Records supplied:
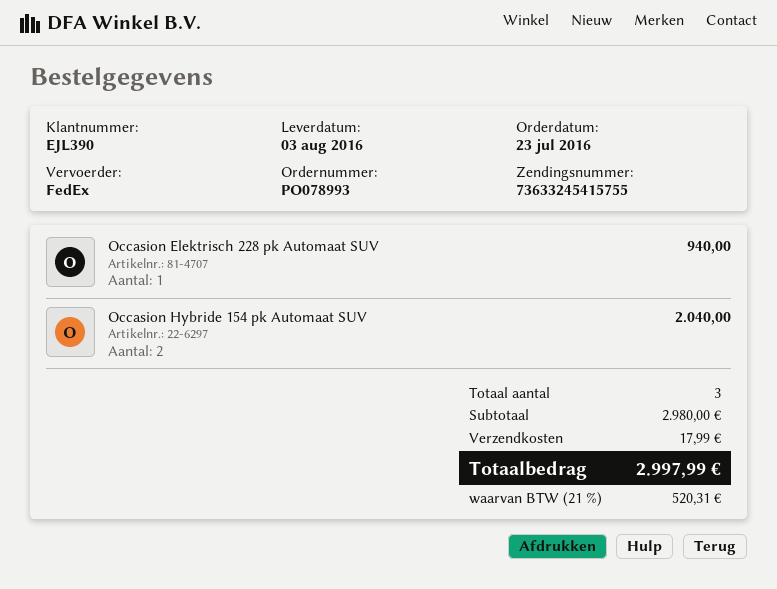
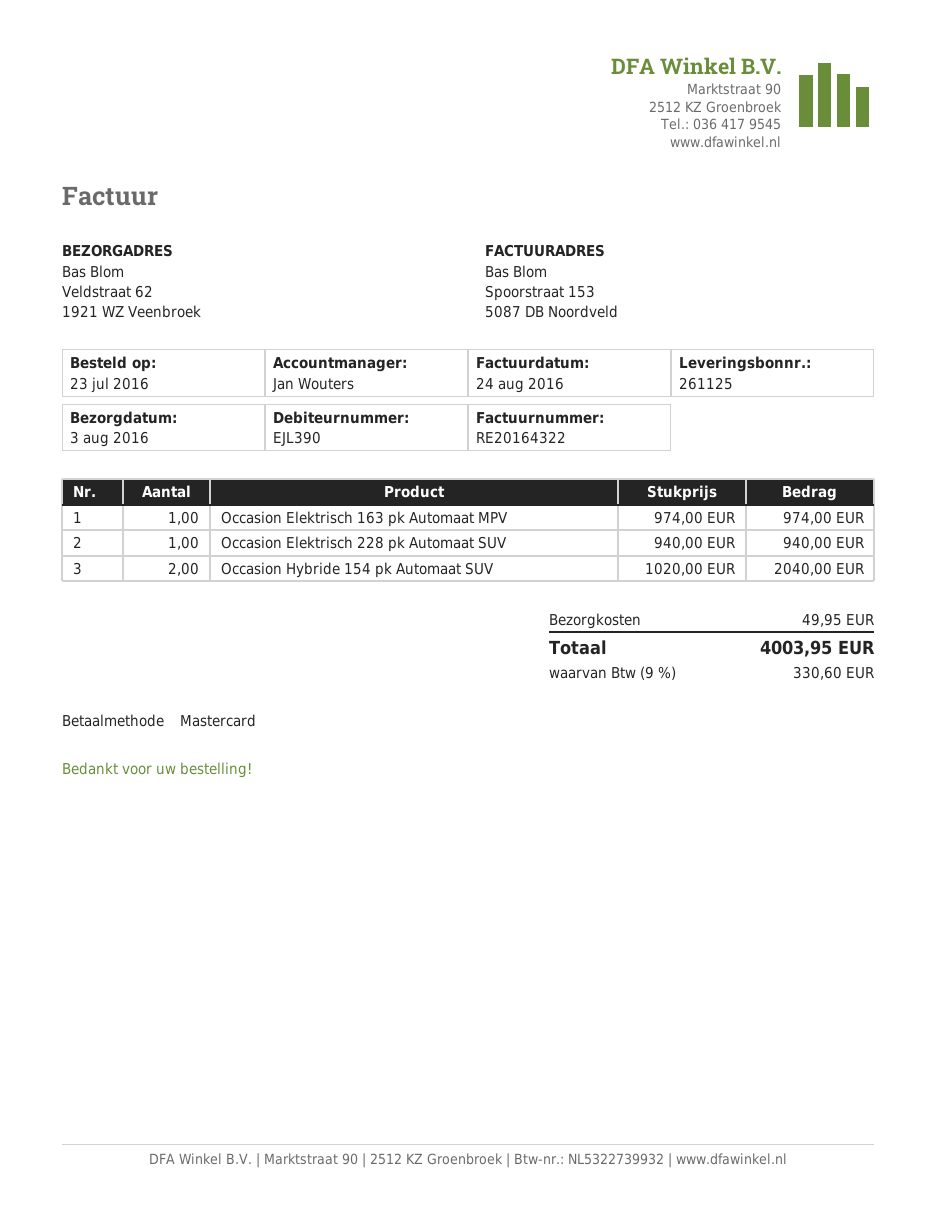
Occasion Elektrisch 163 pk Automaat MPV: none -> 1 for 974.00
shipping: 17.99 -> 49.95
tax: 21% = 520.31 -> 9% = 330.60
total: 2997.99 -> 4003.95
--
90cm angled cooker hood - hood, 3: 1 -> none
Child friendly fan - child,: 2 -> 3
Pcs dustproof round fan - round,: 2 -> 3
--
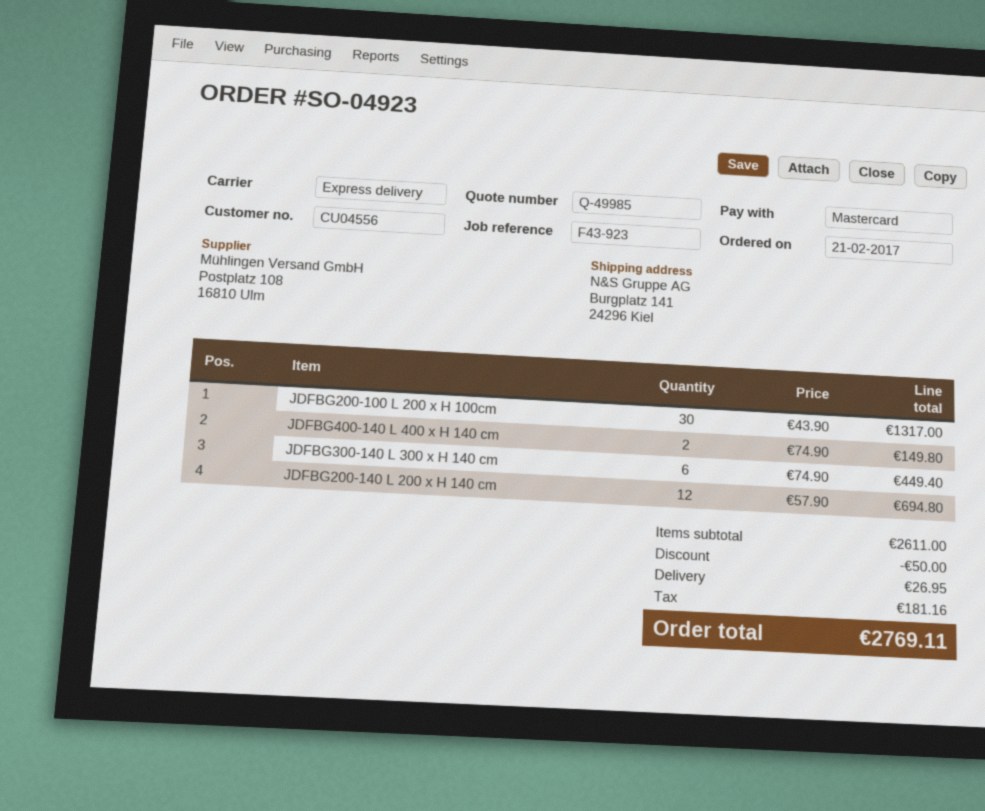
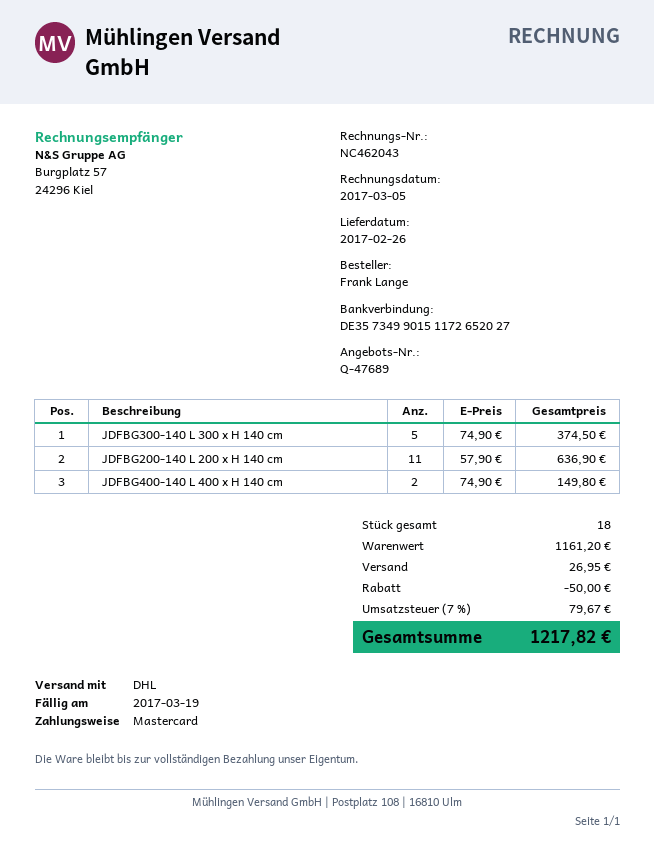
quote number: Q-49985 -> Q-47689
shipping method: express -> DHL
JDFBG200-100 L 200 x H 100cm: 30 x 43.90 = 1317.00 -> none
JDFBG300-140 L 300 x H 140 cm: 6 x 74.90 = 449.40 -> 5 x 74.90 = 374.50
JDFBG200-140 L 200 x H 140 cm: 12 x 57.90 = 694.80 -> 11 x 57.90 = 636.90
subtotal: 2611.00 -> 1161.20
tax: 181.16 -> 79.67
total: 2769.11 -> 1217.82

Activity:
From the entries above, return exactly the line containing "Occasion Elektrisch 163", the line containing "total: 2997.99 -> 4003.95", and all lines between, and nothing else.

The completed task:
Occasion Elektrisch 163 pk Automaat MPV: none -> 1 for 974.00
shipping: 17.99 -> 49.95
tax: 21% = 520.31 -> 9% = 330.60
total: 2997.99 -> 4003.95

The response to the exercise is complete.